C’est ainsi que le 4e vendredi, samedi et dimanche de chaque mois, dans maintenant de plus en plus de villes, le Collectif des déboulonneurs intervient, et interviendra jusqu’à la promulgation d’une nouvelle loi sur l’affichage, décret d’application à l’appui. Le but est de « déboulonner la publicité, de la faire tomber de son piédestal, non pas la supprimer, mais la mettre à sa place, pour qu’elle soit un outil d’information… (6) »

 

François VAILLANT (*)

Commentary

Le combat antipublicitaire des déboulonneurs se déroule dans un conteste de désobéissance civile et de non-violence. Les manifestations, visant à rendre public le problème de l’ubiquité de la publicité, sont bien accueillies par le public.

Notes

  • (*) : Philosophe. Auteur notamment de La non-violence. Essai de morale fondamentale, Paris, Le Cerf, 1990.

  • (1) : 26.11.05

  • (2) : 28.11.05

  • (3) : 01.12.05

  • (4) : 01.11.05

  • (5) : 28.11.05

  • (6) : Lire l’argumentaire « Invasion publicitaire, désobéissons ! » , dont de larges extraits ont été publiée dans ANV n° 137. Cet argumentaire peut être imprimé gratuitement en allant le chercher sur le site www.deboulonneurs.org . Des fiches pratiques, liées à cet argumentaire, sont également disponibles.

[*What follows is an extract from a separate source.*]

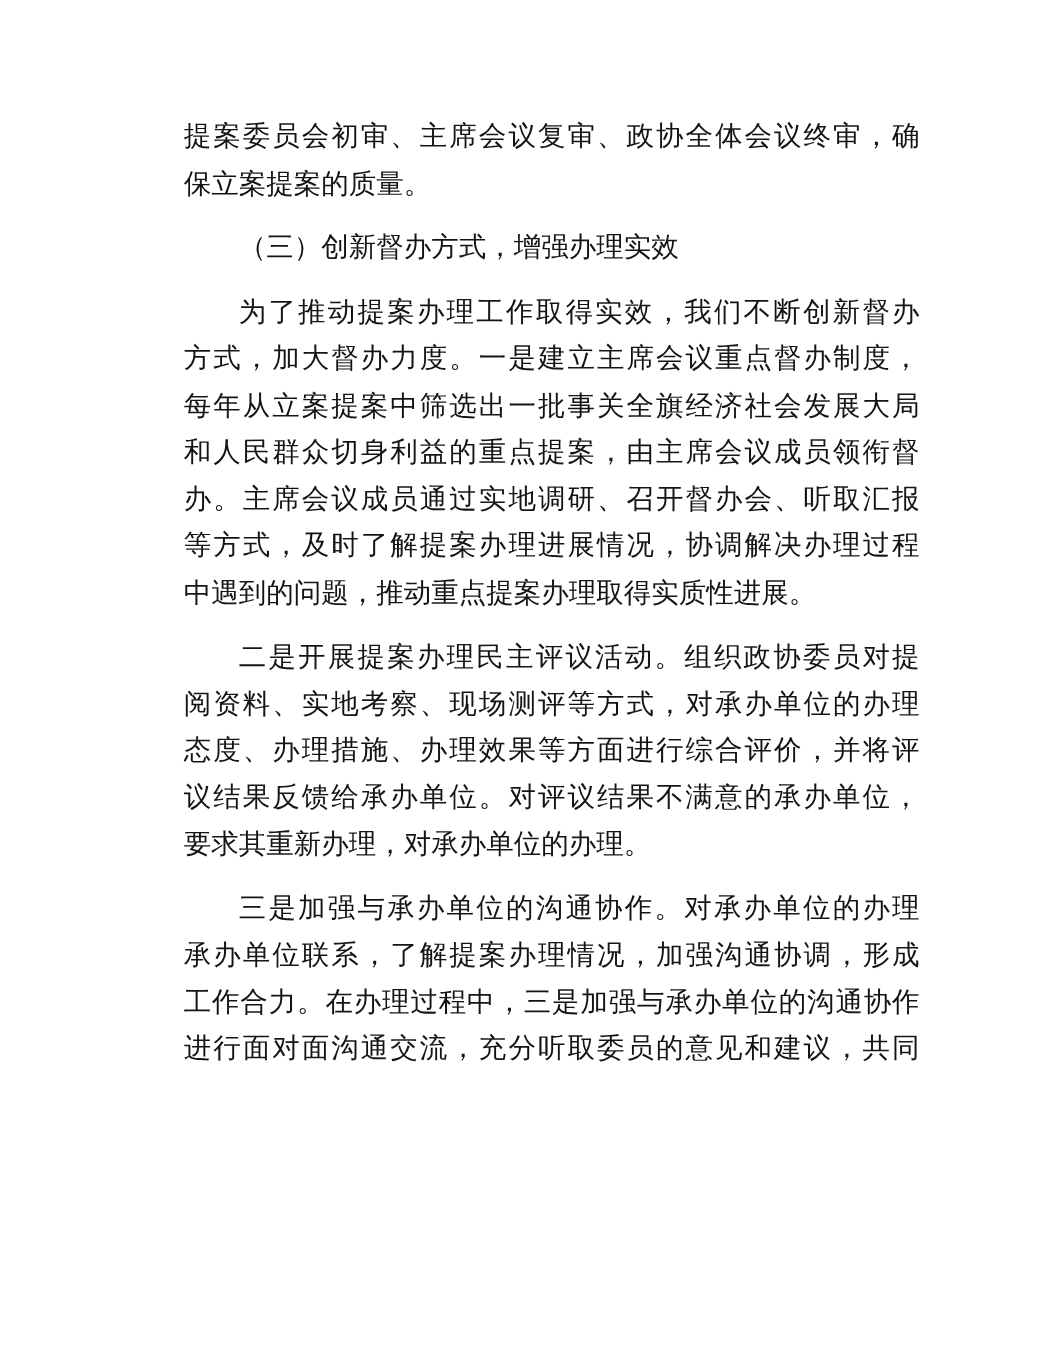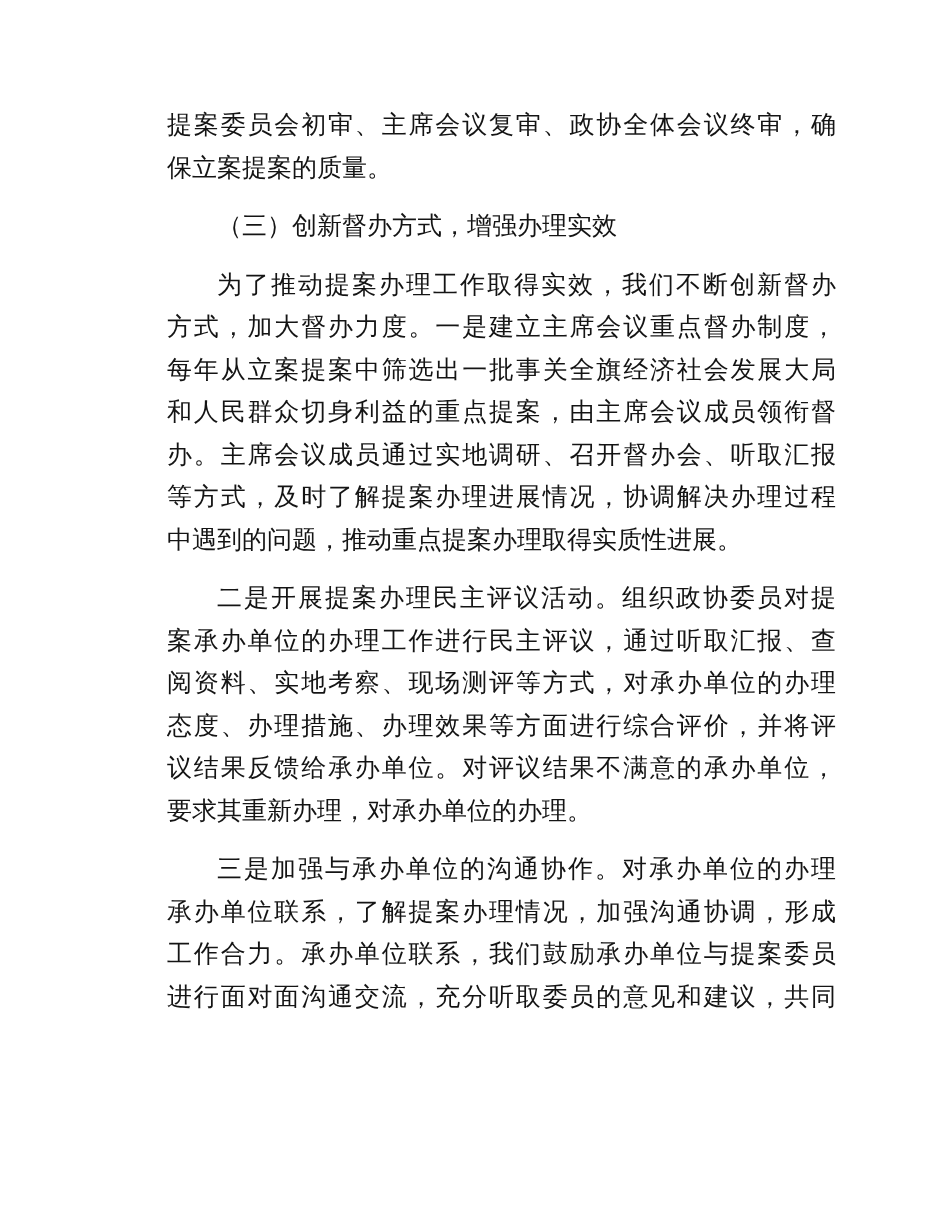"案承办单位的办理工作进行民主评议，通过听取汇报、查" div.line { html: <div>案承办单位的办理工作进行民主评议，通过听取汇报、查</div> -> none }
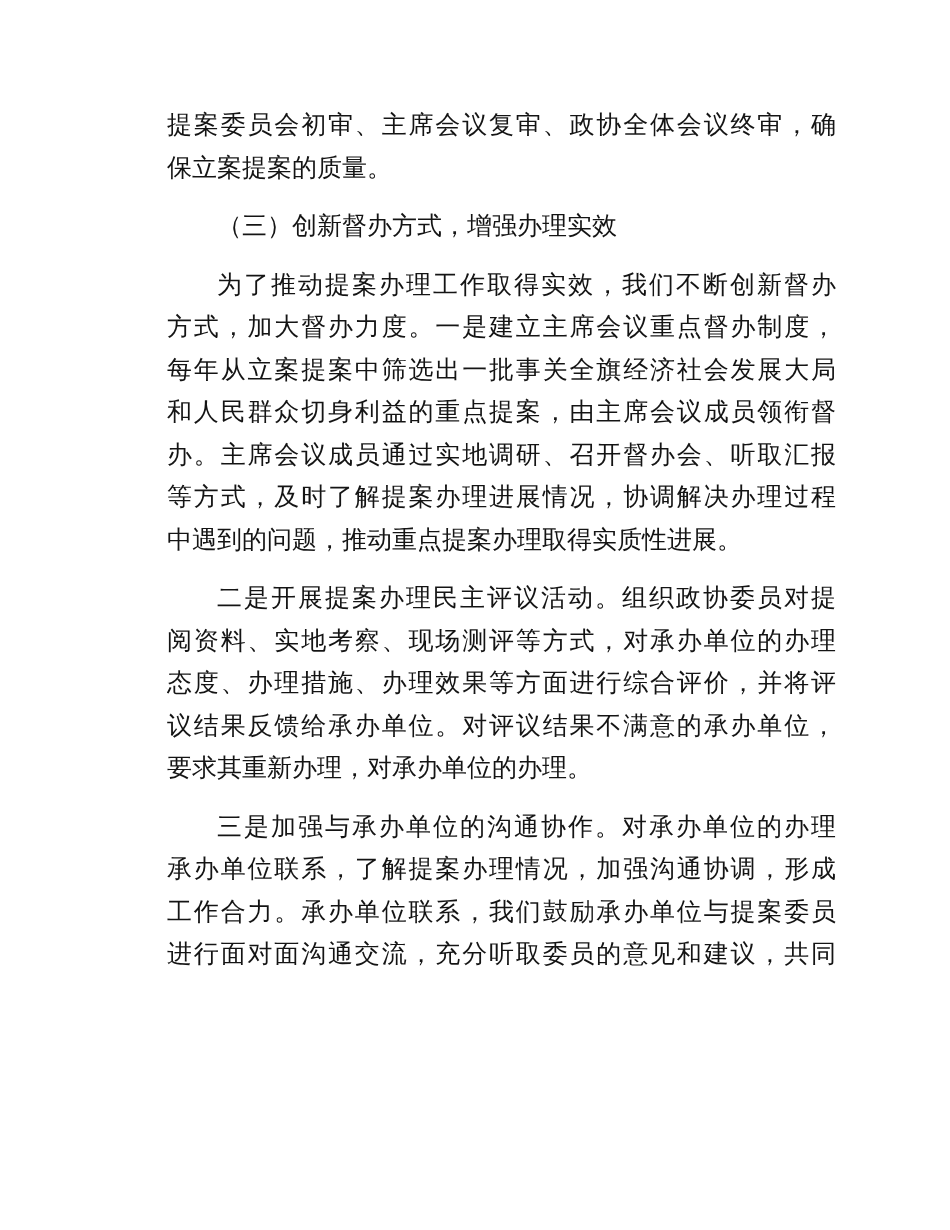"工作合力。承办单位联系，我们鼓励承办单位与提案委员" div.line { text: 承办单位联系，我们鼓励承办单位与提案委员 -> 在办理过程中，三是加强与承办单位的沟通协作 }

Elles sont au nombre de quatre : « Comment créer un collectif local », « Presse », « Justice », « Bibliographie ». L’argumentaire et les quatre fiches sont essentielles pour approfondir l’objectif des déboulonneurs, leur logique de l’action non-violente, pour bénéficier de conseils quand on se retrouve au poste de police ou devant un juge. Les quatre fiches peuvent s’obtenir, contre 3 euros ( timbres acceptés), en écrivant à Coordination nationale du Collectif des déboulonneurs, 24 rue Louis Blanc, 75010 Paris.